From hydrogen fuel cell storage systems to next-generation solar windows and more efficient computing to marine power tech, a whole lot of significant green breakthroughs have occurred in the the country’s national laboratories. But for the rubber to meet the road, innovative companies have to capitalize on those technologies and scale them up to meet the needs of the commercial marketplace—which is what the “America’s Next Top Energy Innovator” challenge is all about.
Hot on the heels of President Obama’s State of Union Address, which highlighted support for American innovation, Secretary of Energy Steven Chu announced the three winning startups out of the 14 finalists in the challenge.
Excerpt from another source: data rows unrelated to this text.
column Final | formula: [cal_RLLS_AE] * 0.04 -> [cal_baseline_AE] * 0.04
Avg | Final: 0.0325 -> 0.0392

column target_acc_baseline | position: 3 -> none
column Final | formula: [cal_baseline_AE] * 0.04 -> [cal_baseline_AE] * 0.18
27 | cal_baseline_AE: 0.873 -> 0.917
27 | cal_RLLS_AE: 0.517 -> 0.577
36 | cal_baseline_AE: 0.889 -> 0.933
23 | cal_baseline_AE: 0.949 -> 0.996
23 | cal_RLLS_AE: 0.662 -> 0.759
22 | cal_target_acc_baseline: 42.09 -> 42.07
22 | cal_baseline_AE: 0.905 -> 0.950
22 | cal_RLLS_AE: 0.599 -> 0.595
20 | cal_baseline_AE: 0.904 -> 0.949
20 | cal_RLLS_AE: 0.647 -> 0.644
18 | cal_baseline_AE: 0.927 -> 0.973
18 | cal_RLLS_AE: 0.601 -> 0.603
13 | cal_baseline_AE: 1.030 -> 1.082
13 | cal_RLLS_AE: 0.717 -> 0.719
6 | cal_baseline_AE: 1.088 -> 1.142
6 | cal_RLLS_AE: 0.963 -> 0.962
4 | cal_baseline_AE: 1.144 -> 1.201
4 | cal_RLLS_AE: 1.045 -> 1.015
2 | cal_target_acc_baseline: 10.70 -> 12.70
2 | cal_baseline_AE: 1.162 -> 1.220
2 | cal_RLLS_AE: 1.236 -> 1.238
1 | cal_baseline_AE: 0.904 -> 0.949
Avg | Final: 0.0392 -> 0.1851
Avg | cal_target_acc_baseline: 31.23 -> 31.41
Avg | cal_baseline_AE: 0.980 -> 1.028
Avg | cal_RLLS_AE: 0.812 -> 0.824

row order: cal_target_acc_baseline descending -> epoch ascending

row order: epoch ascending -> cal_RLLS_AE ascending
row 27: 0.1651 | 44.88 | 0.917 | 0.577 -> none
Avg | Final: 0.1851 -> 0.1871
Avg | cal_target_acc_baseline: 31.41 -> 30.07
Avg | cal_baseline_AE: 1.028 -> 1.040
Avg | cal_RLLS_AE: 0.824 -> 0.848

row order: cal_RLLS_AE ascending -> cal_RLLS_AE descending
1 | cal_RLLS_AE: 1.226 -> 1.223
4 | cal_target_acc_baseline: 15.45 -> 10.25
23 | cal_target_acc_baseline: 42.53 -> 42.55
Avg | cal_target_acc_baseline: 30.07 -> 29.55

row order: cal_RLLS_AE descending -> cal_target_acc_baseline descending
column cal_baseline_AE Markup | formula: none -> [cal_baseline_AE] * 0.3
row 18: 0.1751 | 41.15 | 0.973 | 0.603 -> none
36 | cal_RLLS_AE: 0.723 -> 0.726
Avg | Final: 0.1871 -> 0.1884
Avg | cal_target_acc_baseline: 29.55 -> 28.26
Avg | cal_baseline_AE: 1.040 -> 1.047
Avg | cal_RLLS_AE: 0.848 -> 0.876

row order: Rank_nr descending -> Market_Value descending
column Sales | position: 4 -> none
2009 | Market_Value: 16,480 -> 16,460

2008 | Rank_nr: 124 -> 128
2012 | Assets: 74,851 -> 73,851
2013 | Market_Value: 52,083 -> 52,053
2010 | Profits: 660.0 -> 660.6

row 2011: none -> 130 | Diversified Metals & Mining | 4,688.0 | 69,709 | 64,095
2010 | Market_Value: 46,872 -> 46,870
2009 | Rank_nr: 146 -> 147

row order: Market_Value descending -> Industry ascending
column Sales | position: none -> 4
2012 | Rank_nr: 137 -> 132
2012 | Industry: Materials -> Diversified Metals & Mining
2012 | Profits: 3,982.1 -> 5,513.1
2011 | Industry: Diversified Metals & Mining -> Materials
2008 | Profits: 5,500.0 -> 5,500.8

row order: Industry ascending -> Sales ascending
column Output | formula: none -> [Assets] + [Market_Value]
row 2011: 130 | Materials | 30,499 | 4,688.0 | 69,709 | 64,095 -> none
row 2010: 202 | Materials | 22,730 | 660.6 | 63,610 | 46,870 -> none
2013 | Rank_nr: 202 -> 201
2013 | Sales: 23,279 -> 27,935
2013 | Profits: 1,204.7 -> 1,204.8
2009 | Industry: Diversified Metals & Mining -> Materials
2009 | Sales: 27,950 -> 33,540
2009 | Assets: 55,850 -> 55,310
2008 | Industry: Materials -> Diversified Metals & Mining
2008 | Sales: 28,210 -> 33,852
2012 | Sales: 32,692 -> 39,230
Winners were chosen through a combination of public voting and an expert review; each of the winning teams uses breakthrough research from one of the nation’s national laboratories.
The three teams taking top honors (each sharing the top spot) are Iowa Powder Atomization Technologies (IPAT), a startup based in Nevada, Iowa; Umpqua Energy, based in Medford, Ore.; and Vorbeck Materials, based in Jessup, Md.
IPAT is putting gas atomization technology to work that was first developed at Ames Laboratory in Iowa to make the process of developing titanium powder 10 times more efficient than the current industry standard, significantly lowering the cost of this power to manufacturers. Titanium is strong, lightweight, biocompatible and resistant to corrosion, which makes it ideal for use in everything from artificial limbs to military vehicles, biomedical implants, aerospace fasteners and chemical plant valves. (The powder form of titanium is easier to work with than having to cast the metal with molds, and more predictable as well, since titanium has a bad habit of bonding with whatever metal is used to make the mold.)